What does using RESTful URLs buy me?

2019-03-11 21:44发布

问题:

I've been reading up on REST, and I'm trying to figure out what the advantages to using it are. Specifically, what is the advantage to REST-style URLs that make them worth implementing over a more typical GET request with a query string?

Why is this URL:

    http://www.parts-depot.com/parts/getPart?id=00345

Considered inferior to this?

    http://www.parts-depot.com/parts/00345

In the above examples (taken from here) the second URL is indeed more elegant looking and concise. But it comes at a cost... the first URL is pretty easy to implement in any web language, out of the box. The second requires additional code and/or server configuration to parse out values, as well as additional documentation and time spent explaining the system to junior programmers and justifying it to peers.

So, my question is, aside from the pleasure of having URLs that look cool, what advantages do RESTful URLs gain for me that would make using them worth the cost of implementation?

回答1:

The hope is that if you make your URL refer to a noun then there is a better chance that you will implement the HTTP verbs correctly. Beyond that there is absolutely no advantage of one URL versus another.

The reality is that the contents of an URL are completely irrelevant to a RESTful system. It is simply an identifier.

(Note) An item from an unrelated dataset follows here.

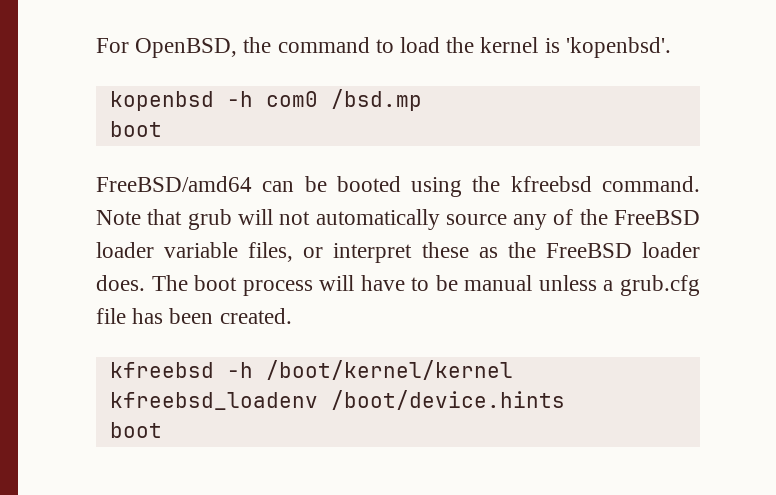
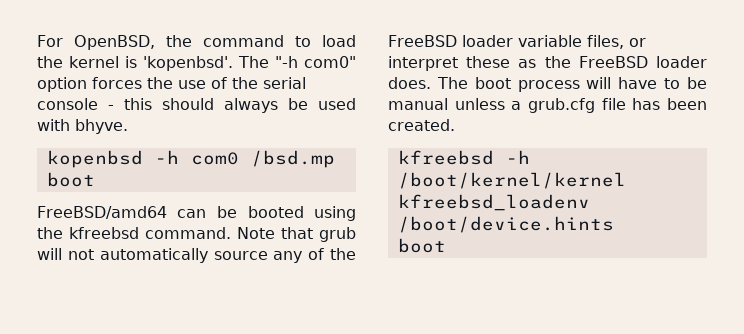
+ The "-h com0" option forces the use of the serial console - this should always be used with bhyve.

It's not what it looks like, it is what you do with it that is important.



回答2:

One way of looking at REST:

http://tomayko.com/writings/rest-to-my-wife (which has now been taken down, sadly, but can still be see on web.archive.org)

So anyway, HTTP—this protocol Fielding and his friends created—is all about applying verbs to nouns. For instance, when you go to a web page, the browser does an HTTP GET on the URL you type in and back comes a web page.

...

Instead, the large majority are busy writing layers of complex specifications for doing this stuff in a different way that isn’t nearly as useful or eloquent. Nouns aren’t universal and verbs aren’t polymorphic. We’re throwing out decades of real field usage and proven technique and starting over with something that looks a lot like other systems that have failed in the past. We’re using HTTP but only because it helps us talk to our network and security people less. We’re trading simplicity for flashy tools and wizards.



回答3:

One thing that jumps out at me (nice question by the way) is what they describe. The first describes an operation (getPart), the second describes a resource (part 00345).

Also, maybe you couldn't use other HTTP verbs with the first - you'd need a new method for putPart, for example. The second can be reused with different verbs (like PUT, DELETE, POST) to 'manipulate' the resource? I suppose you're also kinda saying GET twice - once with the verb, again in the method, so the second is more consistent with the intent of the HTTP protocol?



回答4:

One that I always like as a savvy web-user, but certainly shouldn't be used as a guiding principle for when to use such a URL scheme is that those types of URLs are "hackable". In particular for things like blogs where I can just edit a date or a page number within a URL instead of having to find where the "next page" button is.



回答5:

The biggest advantage of REST IMO is that it allows a clean way to use the HTTP Verbs (which are the most important on REST services). Actually, using REST means you are using the HTTP protocol and its verbs.

Using your urls, and imagining you want to post a "part", instead of getting it

First case should be like this:

You are using a GET where you should have used a post

http://www.parts-depot.com/parts/postPart?param1=lalala&param2=lelele&param3=lilili

While on a REST context, it should be

http://www.parts-depot.com/parts

and on the body, (for example) a xml like this

<part>
   <param1>lalala<param1>
   <param2>lelele<param1>
   <param3>lilili<param1>
</part>


回答6:

URI semantics are defined by RFC 2396. The extracts particularly pertinent to this question are 3.3. "Path Component":

The path component contains data, specific to the authority (or the scheme if there is no authority component), identifying the resource within the scope of that scheme and authority.

And 3.4 "Query Component":

The query component is a string of information to be interpreted by the resource.

Note that the query component is not part of the resource identifier, it is merely information to be interpreted by the resource.

As such, the resource being identified by your first example is actually just /parts/getPart. If your intention is that the URL should identify one specific part resource then the first example does not do that, whereas the second one (/parts/00345) does.

So the 'advantage' of the second style of URL is that it is semantically correct, whereas the first one is not.



回答7:

"The second requires additional code and/or server configuration to parse out values,"

Really? You choose a poor framework, then. My experience is that the RESTful version is exactly the same amount of code. Maybe I just lucked into a cool framework.

"as well as additional documentation and time spent explaining the system to junior programmers"

Only once. After they get it, you shouldn't have to explain it again.

"and justifying it to peers."

Only once. After they get it, you shouldn't have to explain it again.



回答8:

Don't use query/search parts in URLs which aren't queries or searches, if you do that - according to the URL spec - you are likely implying something about that resource that you don't really want to.

Use query parts for resources that are a subset of some bigger resource - pagination is a good example of where this could be applied.